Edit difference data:
──────────

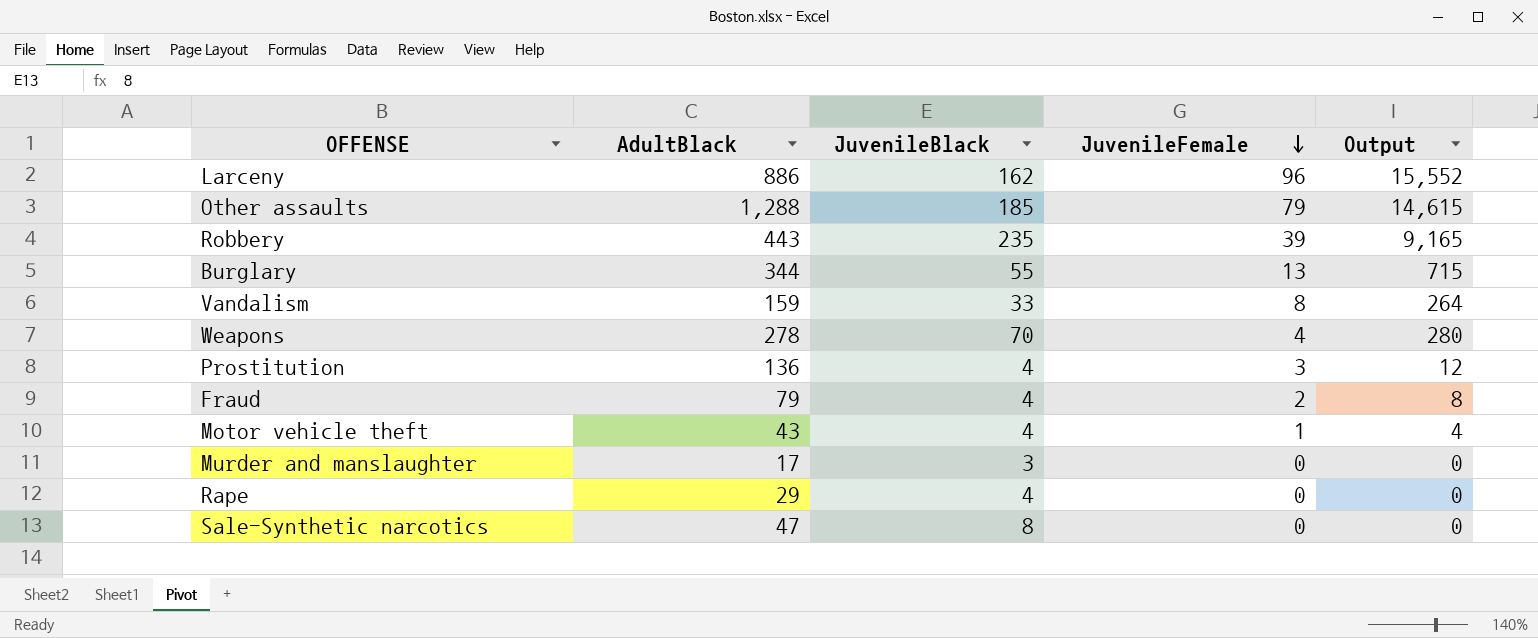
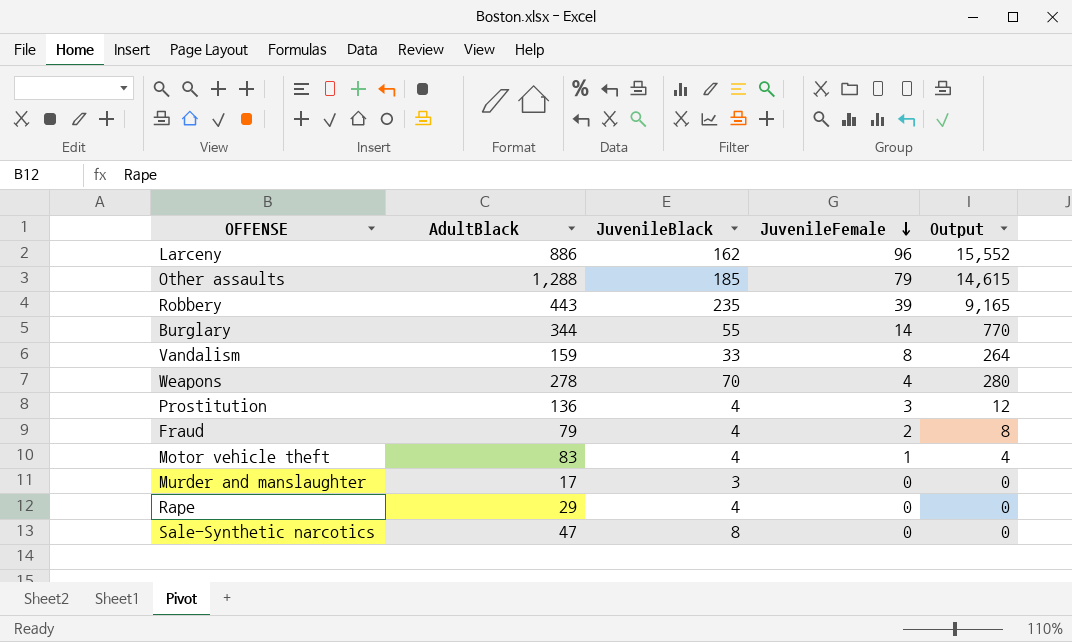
Burglary | JuvenileFemale: 13 -> 14
Burglary | Output: 715 -> 770
Motor vehicle theft | AdultBlack: 43 -> 83

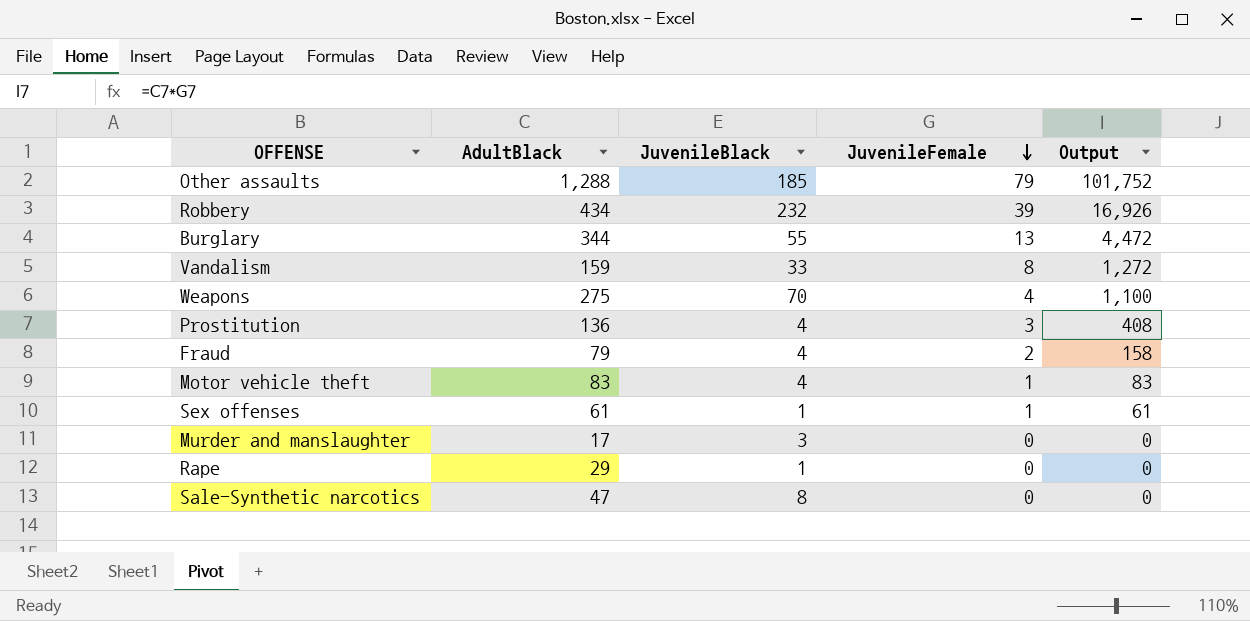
column Output | formula: [JuvenileBlack] * [JuvenileFemale] -> [AdultBlack] * [JuvenileFemale]
row Larceny: 886 | 162 | 96 | 15,552 -> none
Robbery | AdultBlack: 443 -> 434
Robbery | JuvenileBlack: 235 -> 232
Burglary | JuvenileFemale: 14 -> 13
Weapons | AdultBlack: 278 -> 275
row Sex offenses: none -> 61 | 1 | 1 | 61
Rape | JuvenileBlack: 4 -> 1

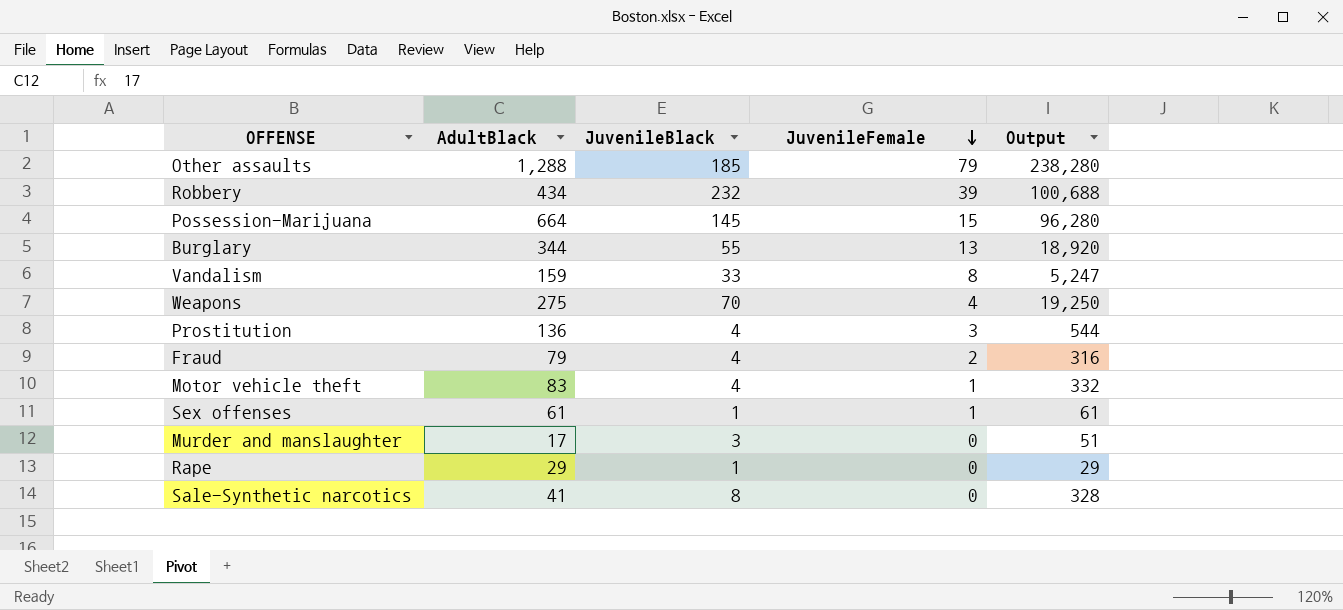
column Output | formula: [AdultBlack] * [JuvenileFemale] -> [AdultBlack] * [JuvenileBlack]
row Possession-Marijuana: none -> 664 | 145 | 15 | 96,280
Sale-Synthetic narcotics | AdultBlack: 47 -> 41

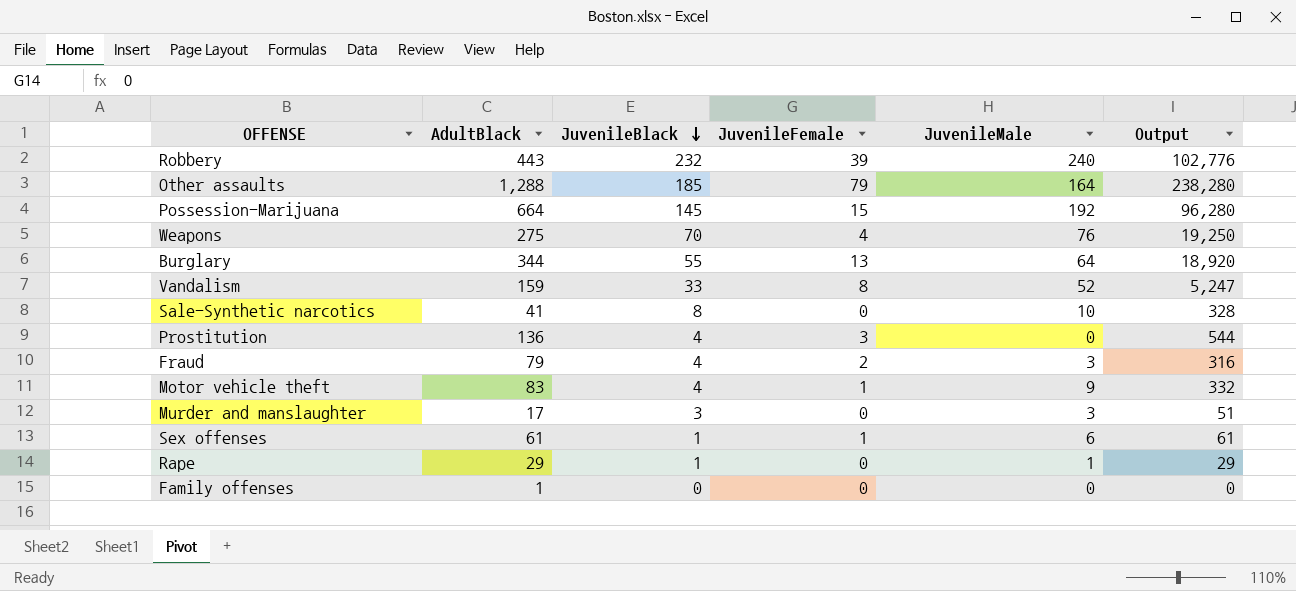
row order: JuvenileFemale descending -> JuvenileBlack descending
column JuvenileMale | position: none -> 5
Robbery | AdultBlack: 434 -> 443
Robbery | Output: 100,688 -> 102,776
row Family offenses: none -> 1 | 0 | 0 | 0 | 0

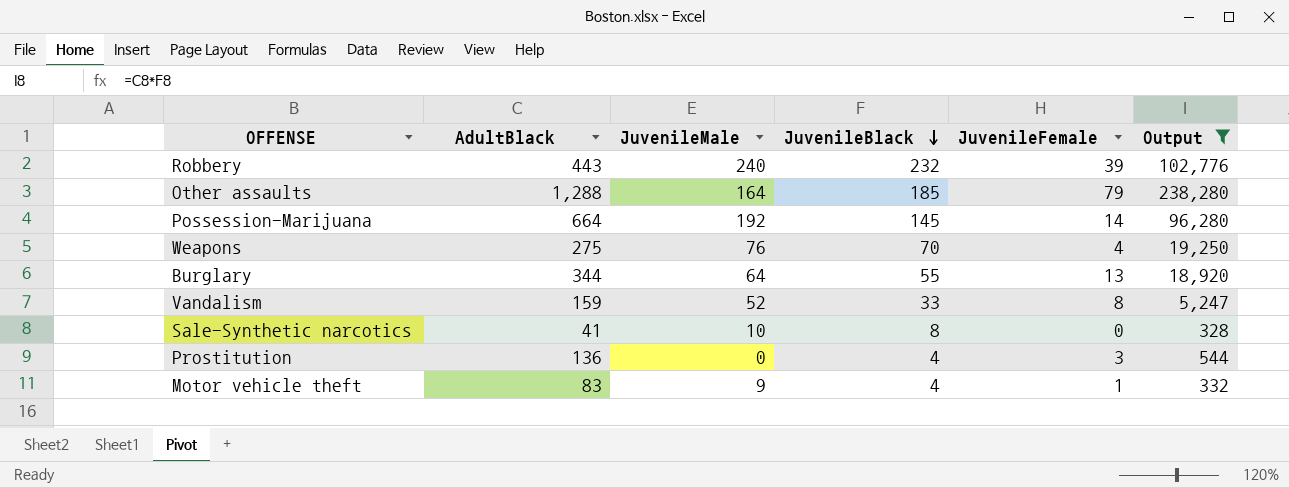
filter: none -> Output >= 328
column JuvenileMale | position: 5 -> 3
Possession-Marijuana | JuvenileFemale: 15 -> 14

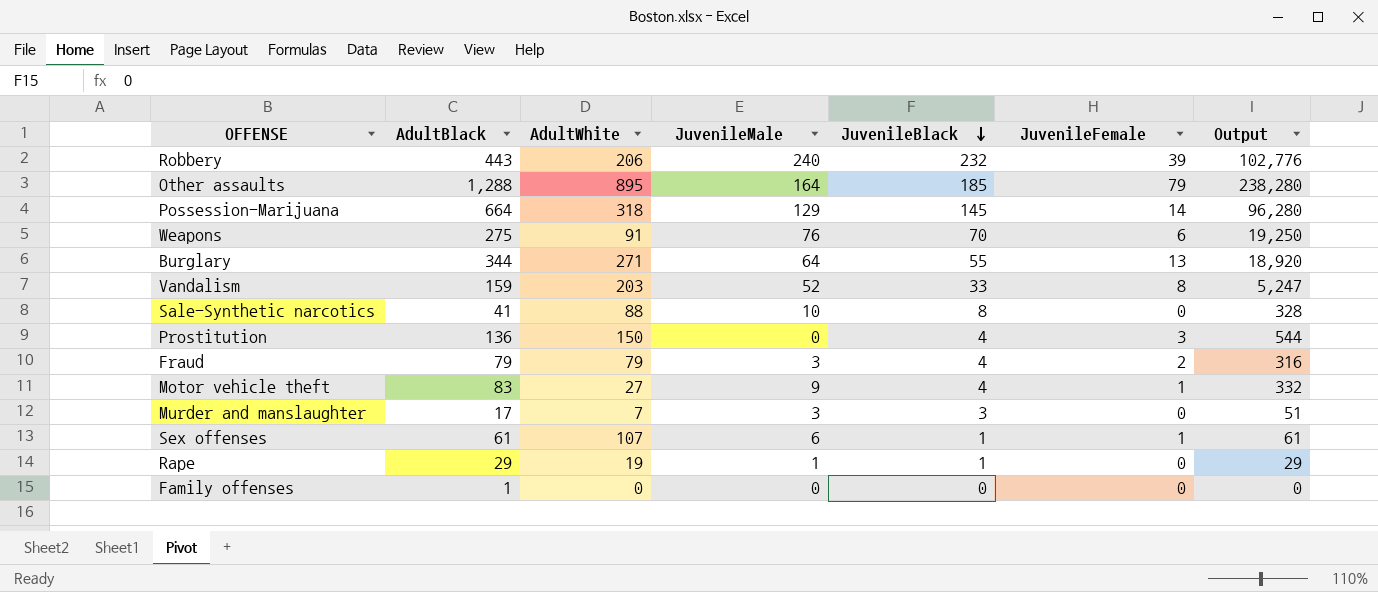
filter: Output >= 328 -> none
column AdultWhite | position: none -> 3
Possession-Marijuana | JuvenileMale: 192 -> 129
Weapons | JuvenileFemale: 4 -> 6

──────────

What the task requires
Scan the records above for the word "none". Show each line in which it appears.

Result
row Larceny: 886 | 162 | 96 | 15,552 -> none
row Sex offenses: none -> 61 | 1 | 1 | 61
row Possession-Marijuana: none -> 664 | 145 | 15 | 96,280
column JuvenileMale | position: none -> 5
row Family offenses: none -> 1 | 0 | 0 | 0 | 0
filter: none -> Output >= 328
filter: Output >= 328 -> none
column AdultWhite | position: none -> 3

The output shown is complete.